How very interesting! I knew that dye packs were included with the butter during WWII, but never knew it still existed! Wisconsin knew what they were doing...
And Cane Sugar in Georgia! I never knew that! Makes sense! I guess, here in KY, we need to require that all products include goat meat, coal, and/or tobacco...
" Oh and I also found out when one is down South and you order an Ice Tea it's going to be Sweet Tea unless you say otherwise".
And as you leave the restaurant they say:
"Y'all hurry back now!"
That good 'ole "Southern courtesy".
(Y'all can be either singular or plural in this case).

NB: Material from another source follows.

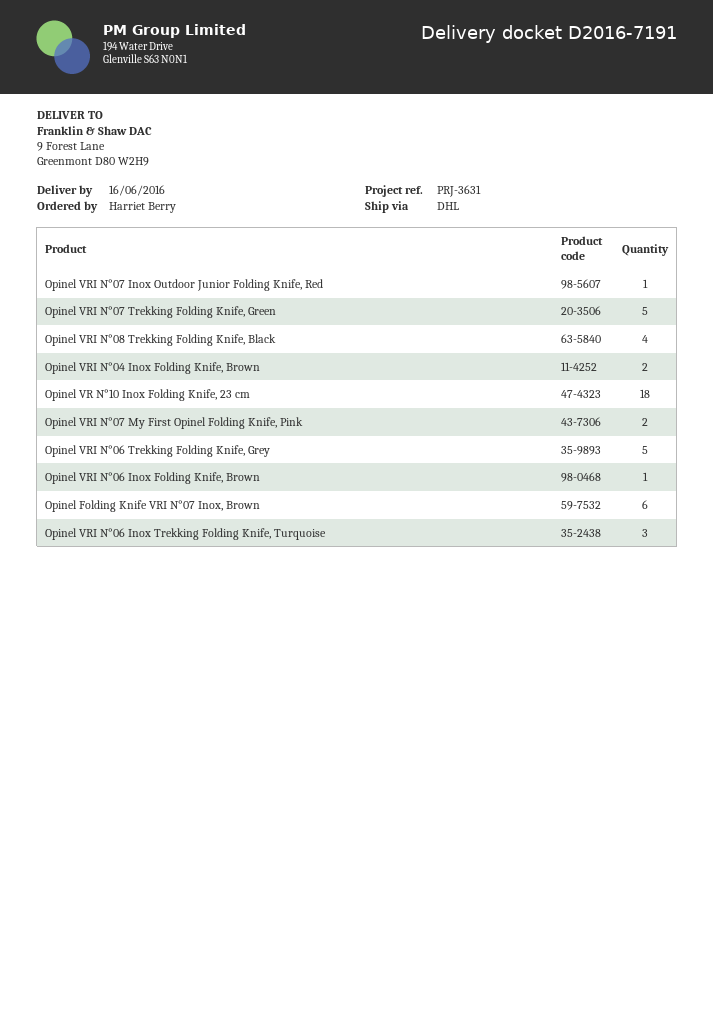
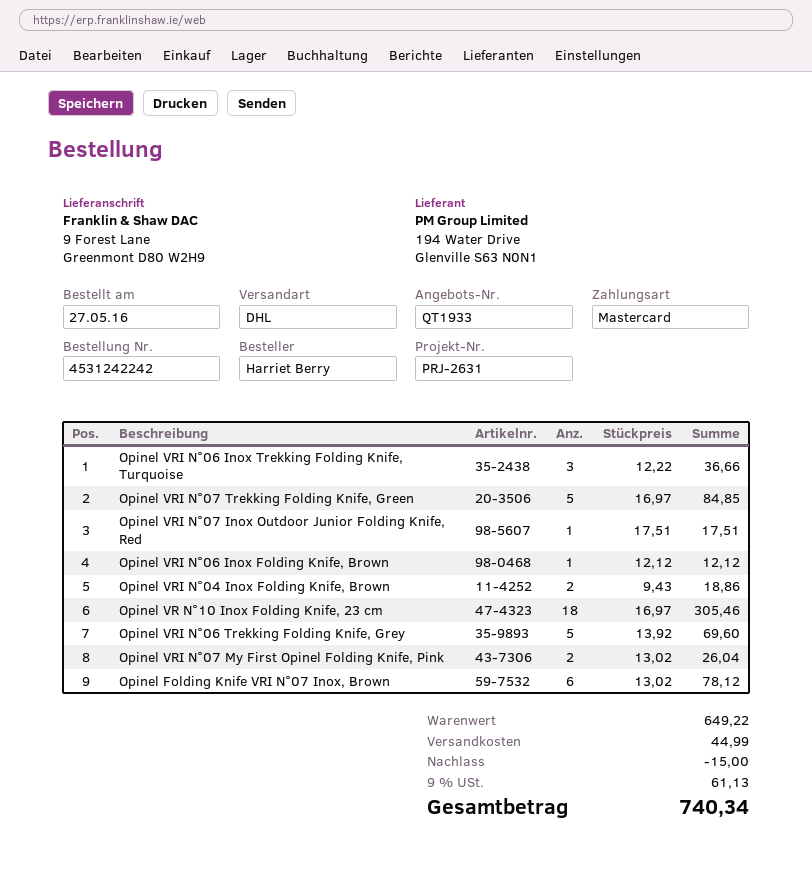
reference: PRJ-3631 -> PRJ-2631
Opinel VRI N°08 Trekking Folding Knife, Black: 4 -> none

I love it when the waitresses call me "honey" or "sweetheart". It's just a nice way of waiting on people!
Thanks for coming by, Petey!
Shoot, I've used all y'all myself... On a daily basis!
A talkative person:
"Her/his mouth runs like a Whippoorwill's ass in Chokecherry time"
I heard that from a woman in upstate New York !
That's descriptive! I love it!
We have one in the family: He talks more than Lulu barks! (Meaning he talks, a LOT!)
Like Randy, I've heard many of these in rural parts of Michigan and many more while in the Navy (lots of Southerners, particularly Texans, in the Navy back then). Back when Mr. Carter was President, someone put out a book (I used to have a copy three moves ago) called How To Speak Southern. It had a lot of good ones in it, including many of these. The one I remember best was a definition, Shurf, A Southern Law Enforcement Officer. Also had the location Upside, as in, I'm goin smack him upside the haid. My sister had the best country/Southern putdown I've ever heard, "He thinks he's hot shit on a silver platter; he's really a cold turd on a paper plate"
I love those! Yeah, I think that a lot of them aren't so much regional, but more country! However, I found the article, followed the links, and took out the ones I'd never heard of, adding some of the things we actually say here...
So, the list isn't complete, or accurate, but I knew that in the beginning...
Screw you and the horse you rode in on.
Bless your/her/his heart. (Could you/he/she be any more of a dumb-ass?)
He was all hat and no cattle. (Big talk with no sustenance)
That dog don't hunt. (Get your story straight, Jethro.)
Sunday go-to-meetin' clothes (Any clothing ensemble that doesn't include jeans with a back-pocket skoal can imprint)
Well slap my ass and call me Clem/Cletus/Jethro/Billy-Bob/Sugar Britches/etc.
All good ones!
Another "Store Boughten", as opposed to home made. I didn't have a store boughten dress until I was 7. Until then, my great aunt, grandmother, and mother made all my own clothes-- and they were beautifully embroidered, hand smocked, or just plain lovely... A store boughten dress was unusual, for me!
Those are great!!!
That man/women/boy, is so dumb they couldn't manage a one car funeral.
We said that last night, in fact! I think the actual thing we said was, "Cruz could screw up a one car funeral." To be honest!
I love it!!!
Fun article, but many of these sayings are used everywhere in the country to my knowledge.
I'm sure they are! Frankly, I hope they are-- we are a mobile society, and I think it's great that we can use colloquialisms and still communicate!